⟨
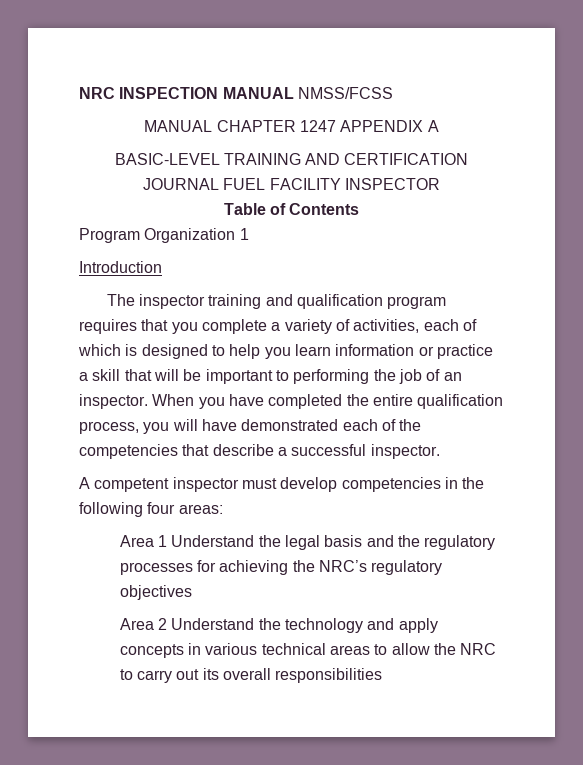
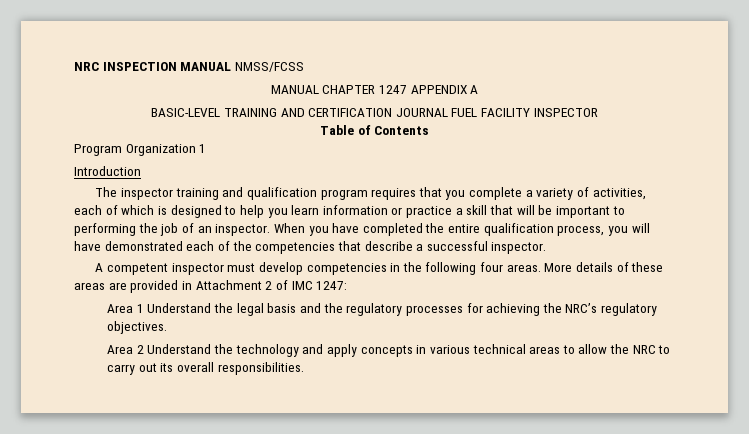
- A competent inspector must develop competencies in the following four areas:
+ A competent inspector must develop competencies in the following four areas. More details of these areas are provided in Attachment 2 of IMC 1247:
- Area 1 Understand the legal basis and the regulatory processes for achieving the NRC’s regulatory objectives
+ Area 1 Understand the legal basis and the regulatory processes for achieving the NRC’s regulatory objectives.
- Area 2 Understand the technology and apply concepts in various technical areas to allow the NRC to carry out its overall responsibilities
+ Area 2 Understand the technology and apply concepts in various technical areas to allow the NRC to carry out its overall responsibilities.

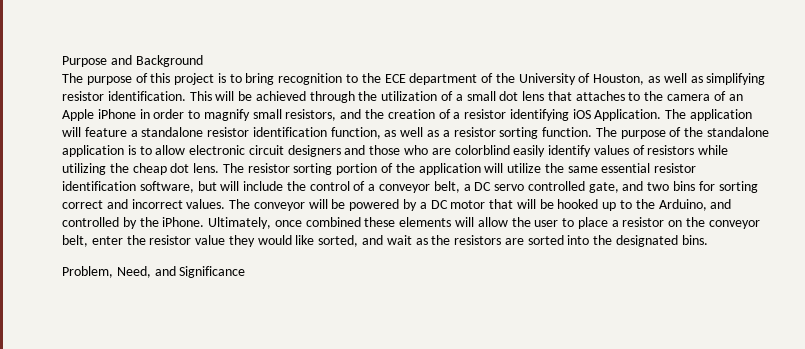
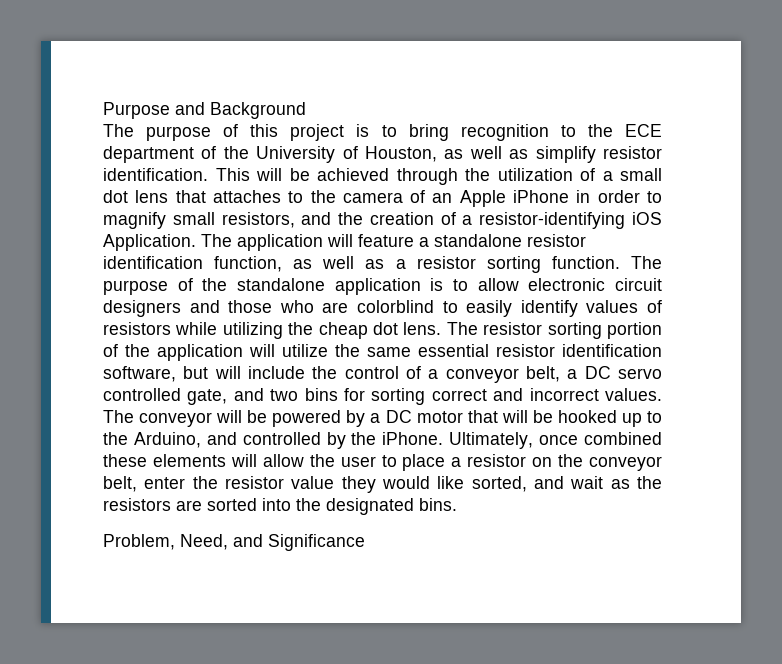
- The purpose of this project is to bring recognition to the ECE department of the University of Houston, as well as simplifying resistor identification.
+ The purpose of this project is to bring recognition to the ECE department of the University of Houston, as well as simplify resistor identification.
- This will be achieved through the utilization of a small dot lens that attaches to the camera of an Apple iPhone in order to magnify small resistors, and the creation of a resistor identifying iOS Application.
+ This will be achieved through the utilization of a small dot lens that attaches to the camera of an Apple iPhone in order to magnify small resistors, and the creation of a resistor-identifying iOS Application.
- The purpose of the standalone application is to allow electronic circuit designers and those who are colorblind easily identify values of resistors while utilizing the cheap dot lens.
+ The purpose of the standalone application is to allow electronic circuit designers and those who are colorblind to easily identify values of resistors while utilizing the cheap dot lens.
⟩
GOAL OF THE EXERCISE>
Lines from the records above that hold "objectives" are the ones to list.

PROBLEM SOLUTION>
- Area 1 Understand the legal basis and the regulatory processes for achieving the NRC’s regulatory objectives
+ Area 1 Understand the legal basis and the regulatory processes for achieving the NRC’s regulatory objectives.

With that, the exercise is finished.